As Buruli ulcer most commonly occurs in low-resource settings, treatment is often initiated by a clinician based on signs and symptoms alone. Where available, diagnosis may then be confirmed by polymerase chain reaction to detect M. ulcerans DNA or microscopy to detect mycobacteria. The gold standard test is real-time PCR to detect a DNA sequence termed IS2404 that is unique to M. ulcerans. This method detects M. ulcerans in 54–84% of infected people, and is highly specific to M. ulcerans. In wealthier healthcare settings, diagnosis is routinely based on PCR results. In low-resource settings, PCR is often unavailable, or can only be performed later at a centralized diagnostic laboratory. For microscopy, fluid is typically taken from the ulcer's edge by fine-needle aspiration or by swabbing the edge of the ulcer. The fluid is then stained with the Ziehl–Neelsen stain which makes mycobacteria visible. In practice microscopy detects M. ulcerans in just 30–40% of infected people, making it a relatively insensitive diagnostic test. For many bacterial infections, the gold standard for diagnosis is isolating and growing the infective organism in laboratory media. M. ulcerans can be grown in laboratory media, but its extremely slow growth rate prevents this from being used diagnostically; even under optimal growth conditions, the bacteria must grow for 9 to 12 weeks before they can be easily detected and identified. Another method of diagnosis is to take a tissue sample from the ulcer and examine it under histological stains.

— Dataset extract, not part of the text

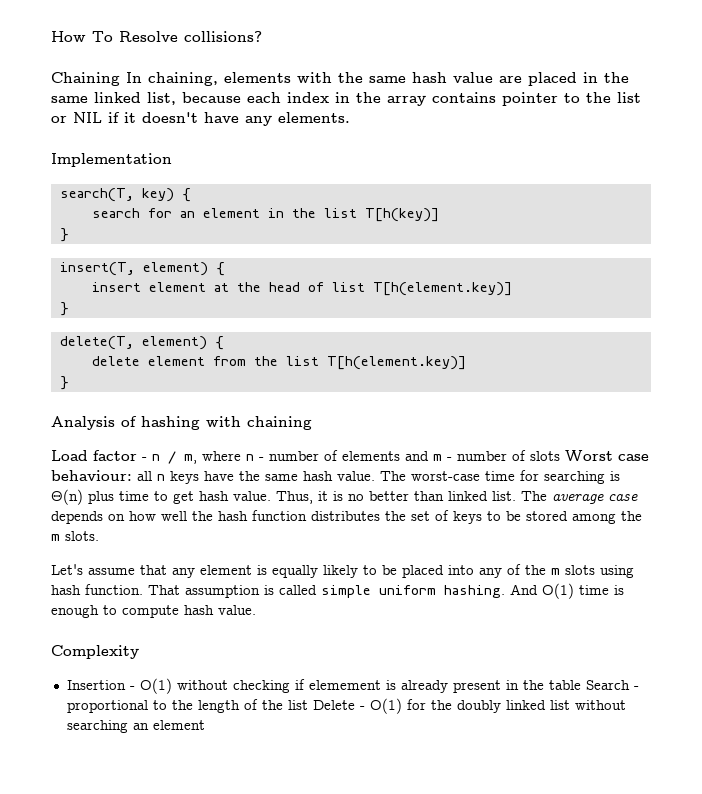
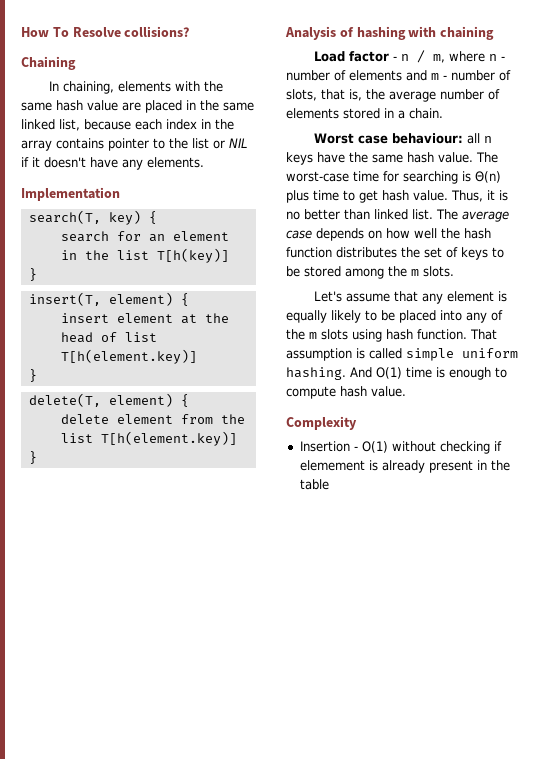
(120, 79) none -> (76, 63) //
[530,451,560,461] slots -> [286,89,500,102] [286,108,443,119] slots, that is, the average number of elements stored in a chain. //
[585,680,639,690] [66,698,626,714] [66,720,205,733] Search - proportional to the length of the list Delete - O(1) for the doubly linked list without searching an element -> (329, 484) none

This requires more invasive sampling and review by a trained pathologist and is rarely used in places where Buruli ulcer is endemic.
Other ulcerative diseases can appear similar to Buruli ulcer at its various stages. The nodule that appears early in the disease can resemble a bug bite, sebaceous cyst, lipoma, onchocerciasis, other mycobacterial skin infections, or an enlarged lymph node. Skin ulcers can resemble those caused by leishmaniasis, yaws, squamous cell carcinoma, Haemophilus ducreyi infection, and tissue death due to poor circulation. More diffuse lesions can resemble cellulitis and fungal infections of the skin.